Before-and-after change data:
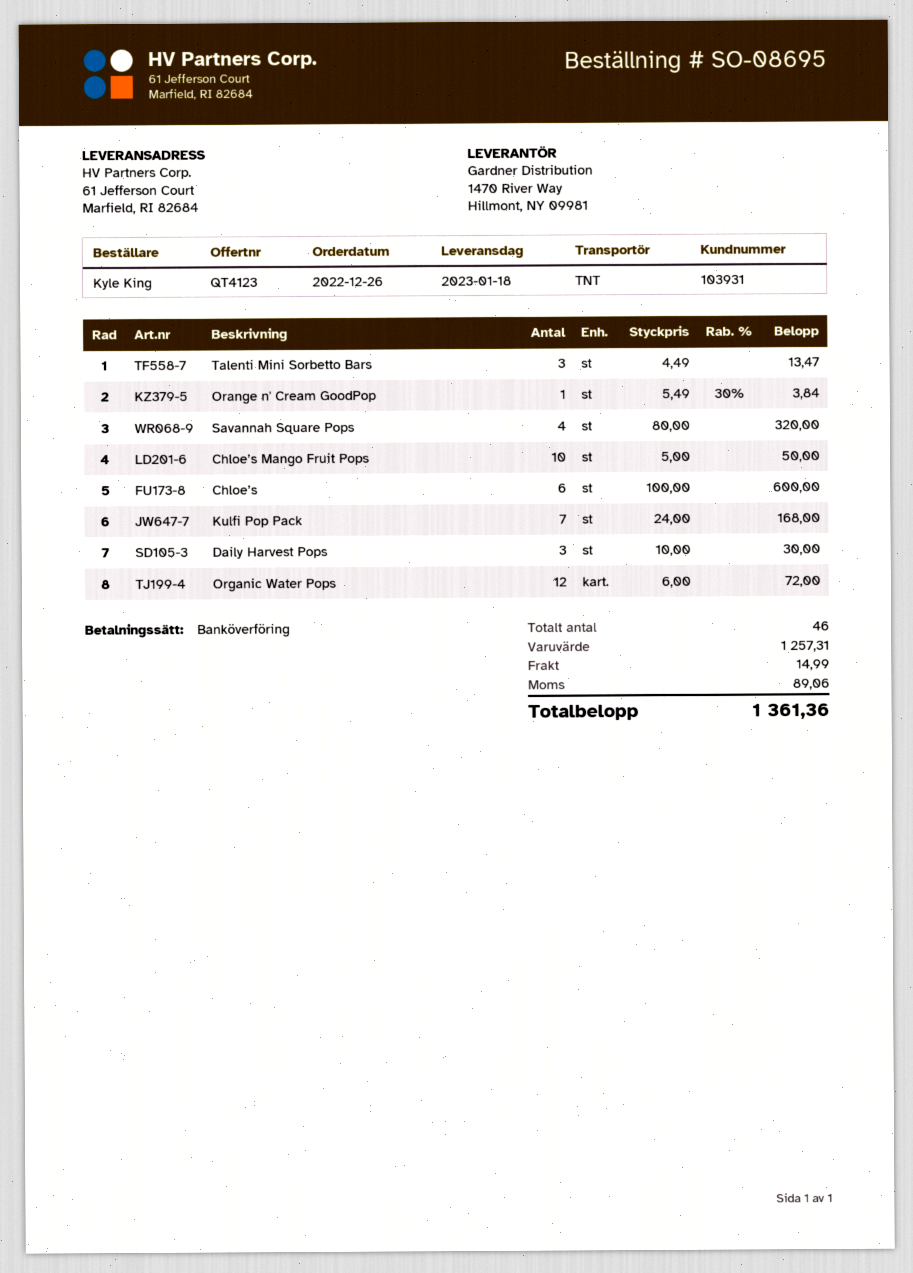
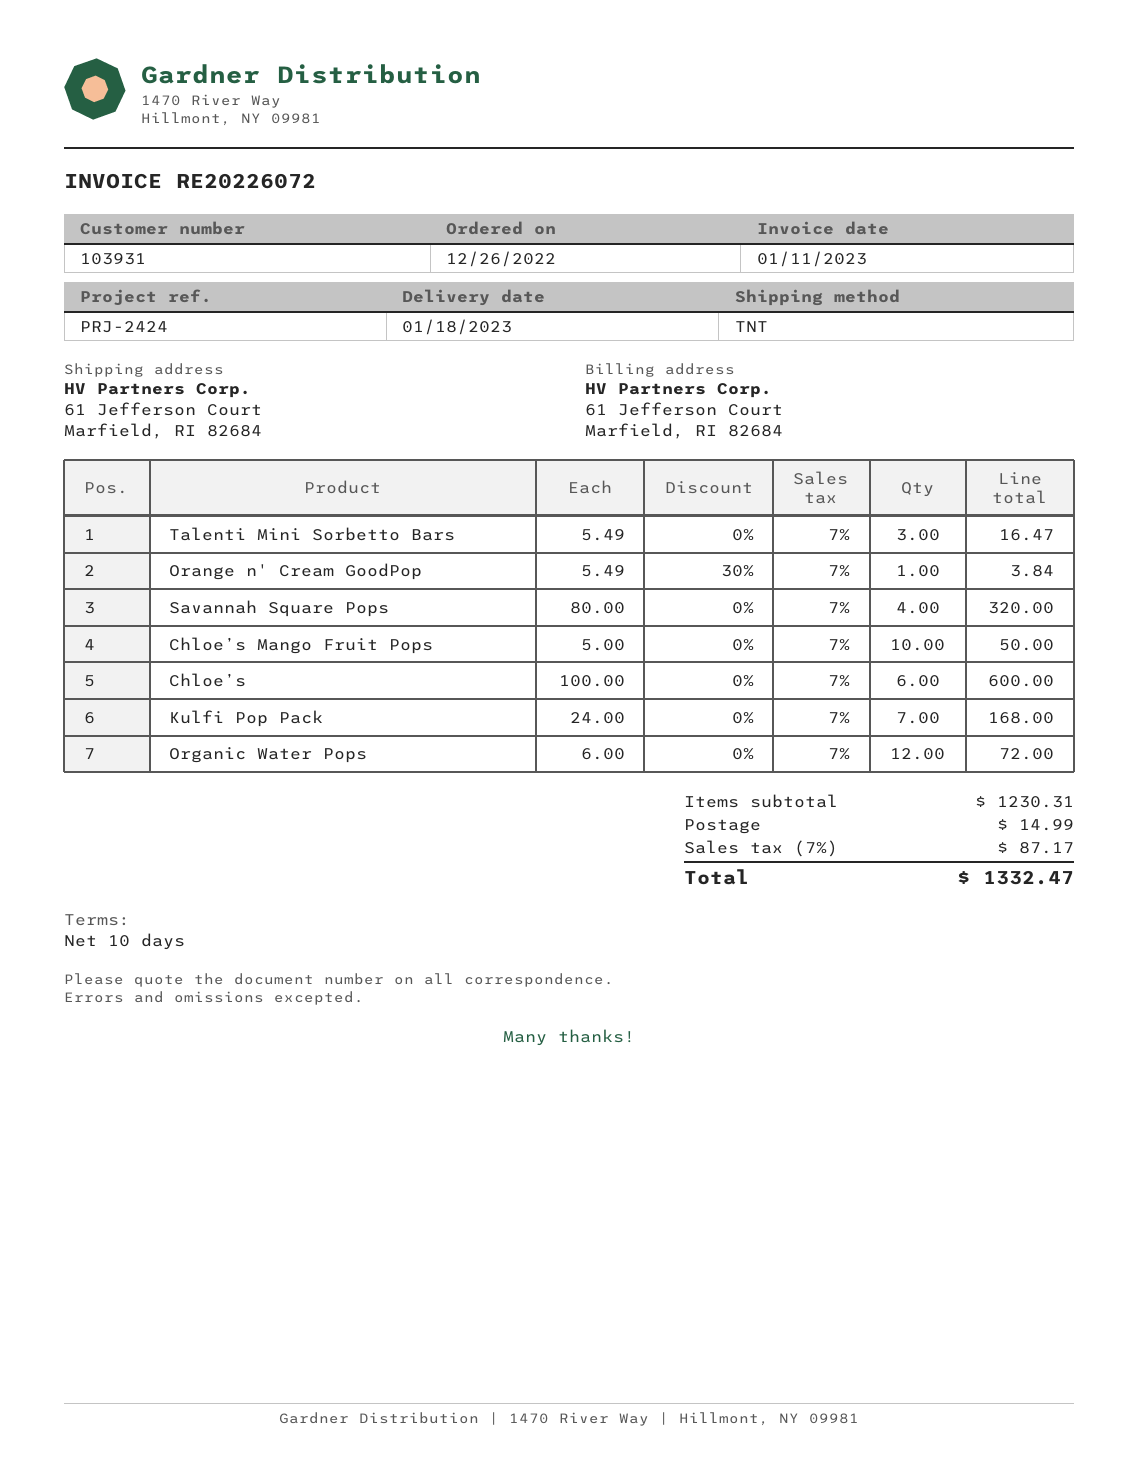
Talenti Mini Sorbetto Bars: 3 x 4.49 = 13.47 -> 3 x 5.49 = 16.47
Daily Harvest Pops: 3 x 10.00 = 30.00 -> none
subtotal: 1257.31 -> 1230.31
tax: 89.06 -> 87.17
total: 1361.36 -> 1332.47

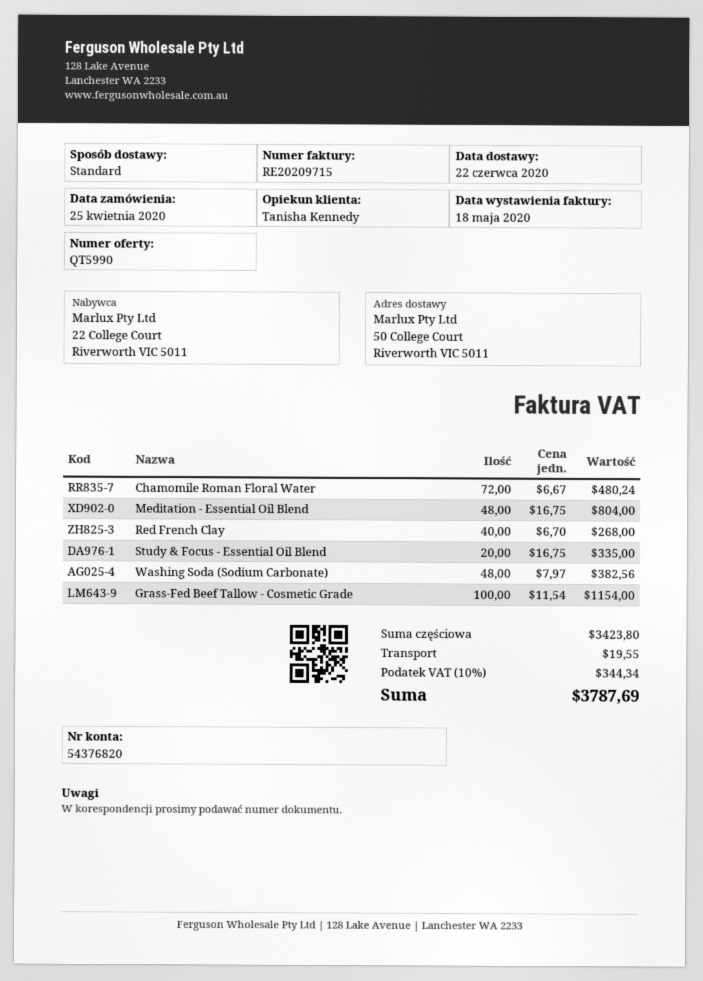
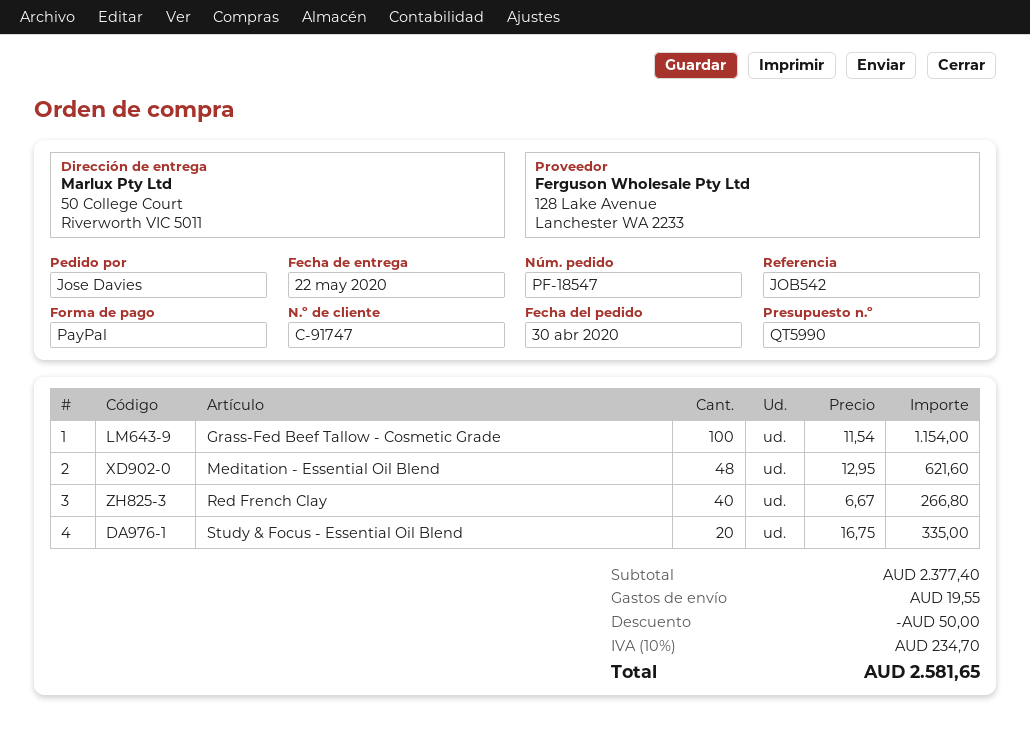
order date: 2020-04-25 -> 2020-04-30
delivery date: 2020-06-22 -> 2020-05-22
Chamomile Roman Floral Water: 72 x 6.67 = 480.24 -> none
Meditation - Essential Oil Blend: 48 x 16.75 = 804.00 -> 48 x 12.95 = 621.60
Red French Clay: 40 x 6.70 = 268.00 -> 40 x 6.67 = 266.80
Washing Soda (Sodium Carbonate): 48 x 7.97 = 382.56 -> none
subtotal: 3423.80 -> 2377.40
discount: none -> 50.00
tax: 10% = 344.34 -> 10% = 234.70
total: 3787.69 -> 2581.65

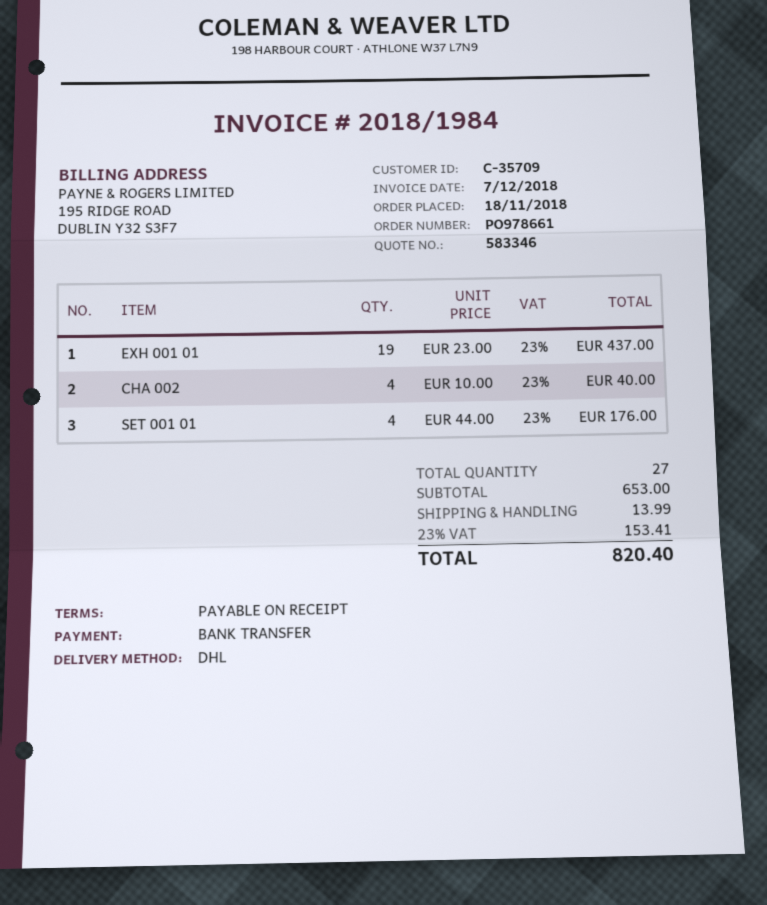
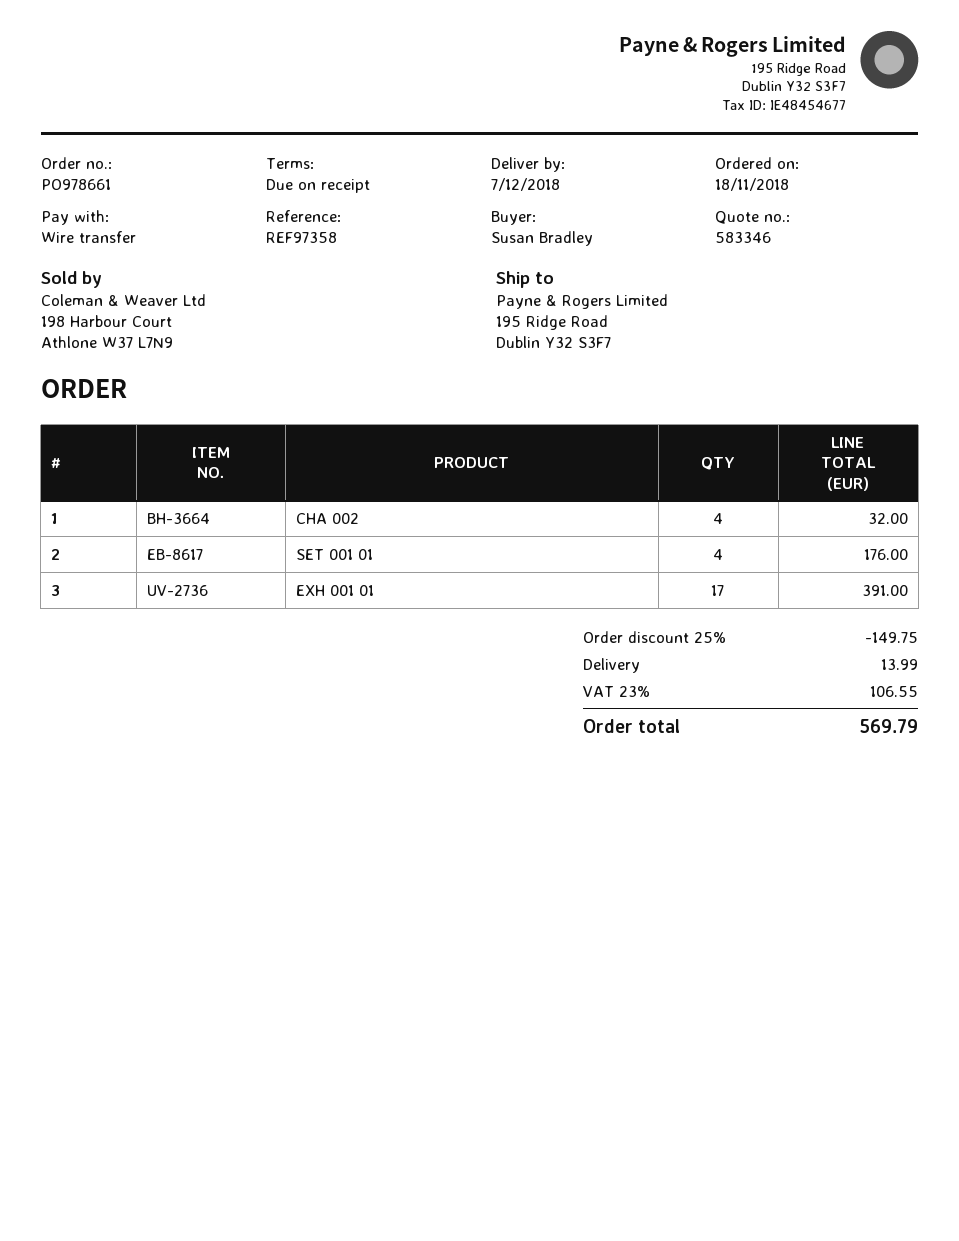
EXH 001 01: 19 for 437.00 -> 17 for 391.00
CHA 002: 4 for 40.00 -> 4 for 32.00
discount: none -> 25% = 149.75
tax: 23% = 153.41 -> 23% = 106.55
total: 820.40 -> 569.79

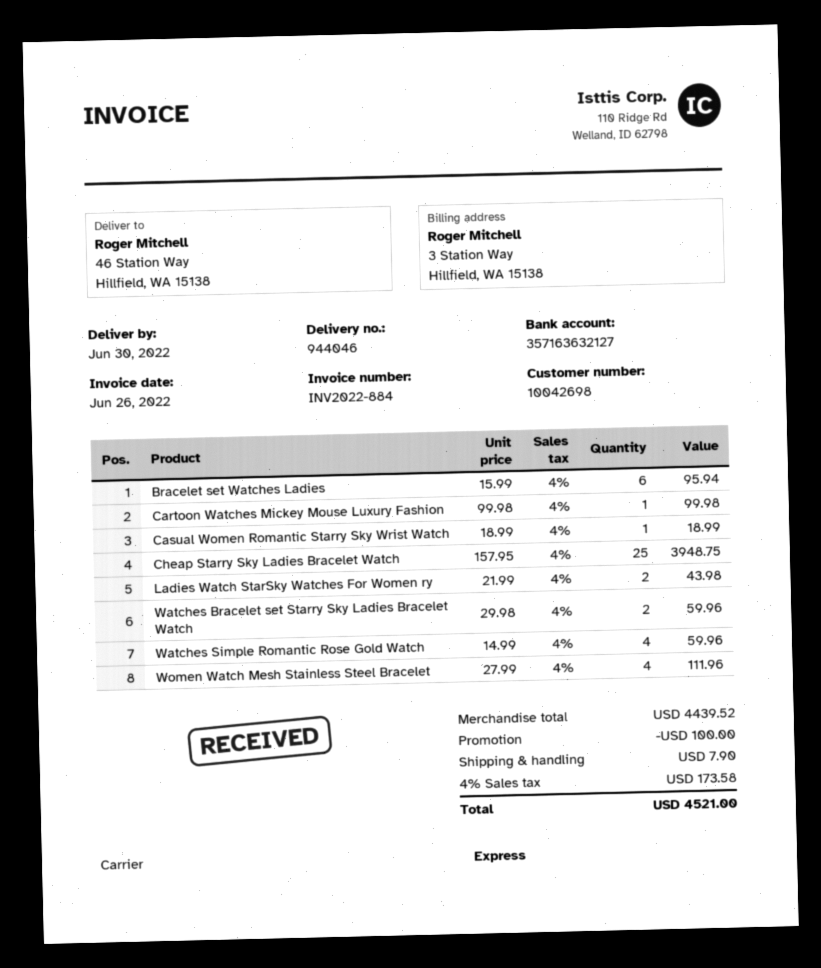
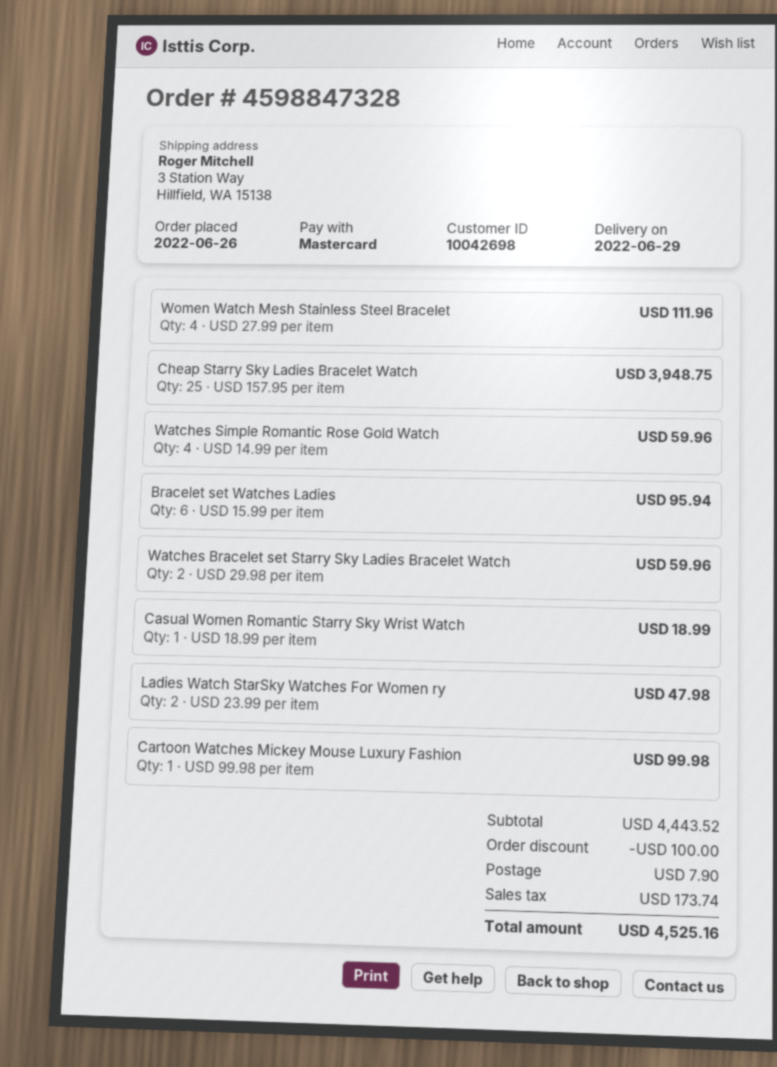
delivery date: 2022-06-30 -> 2022-06-29
ship to: 46 Station Way, Hillfield, WA 15138 -> 3 Station Way, Hillfield, WA 15138
Ladies Watch StarSky Watches For Women ry: 2 x 21.99 = 43.98 -> 2 x 23.99 = 47.98
subtotal: 4439.52 -> 4443.52
tax: 173.58 -> 173.74
total: 4521.00 -> 4525.16

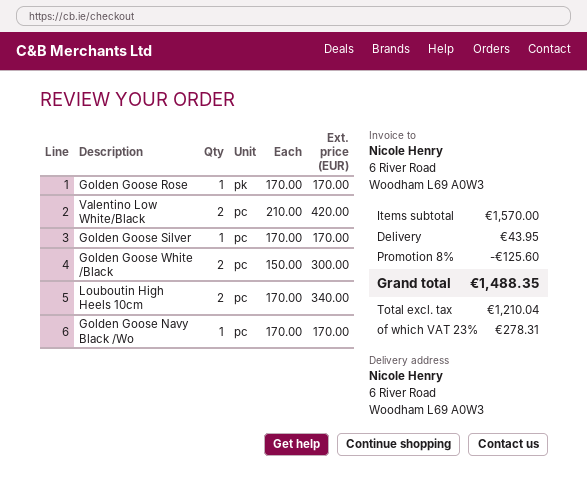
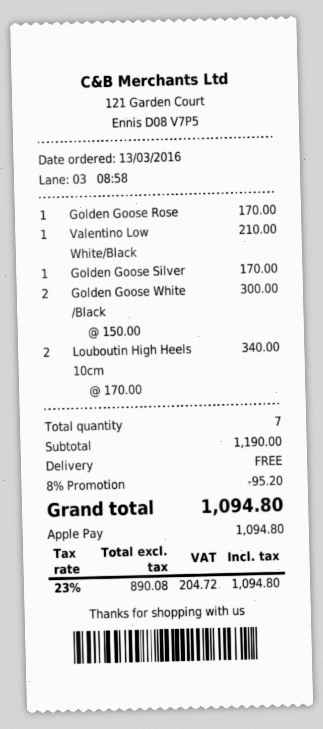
Valentino Low White/Black: 2 x 210.00 = 420.00 -> 1 x 210.00 = 210.00
Golden Goose Navy Black /Wo: 1 x 170.00 = 170.00 -> none
subtotal: 1570.00 -> 1190.00
discount: 8% = 125.60 -> 8% = 95.20
shipping: 43.95 -> 0.00
net: 1210.04 -> 890.08
tax: 23% = 278.31 -> 23% = 204.72
total: 1488.35 -> 1094.80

YOUR TASK:
Copy only this, please: the line with "Ladies Watch StarSky" and every line after it through the end of the data, with no pictures.

RESPONSE TO THIS TASK:
Ladies Watch StarSky Watches For Women ry: 2 x 21.99 = 43.98 -> 2 x 23.99 = 47.98
subtotal: 4439.52 -> 4443.52
tax: 173.58 -> 173.74
total: 4521.00 -> 4525.16

Valentino Low White/Black: 2 x 210.00 = 420.00 -> 1 x 210.00 = 210.00
Golden Goose Navy Black /Wo: 1 x 170.00 = 170.00 -> none
subtotal: 1570.00 -> 1190.00
discount: 8% = 125.60 -> 8% = 95.20
shipping: 43.95 -> 0.00
net: 1210.04 -> 890.08
tax: 23% = 278.31 -> 23% = 204.72
total: 1488.35 -> 1094.80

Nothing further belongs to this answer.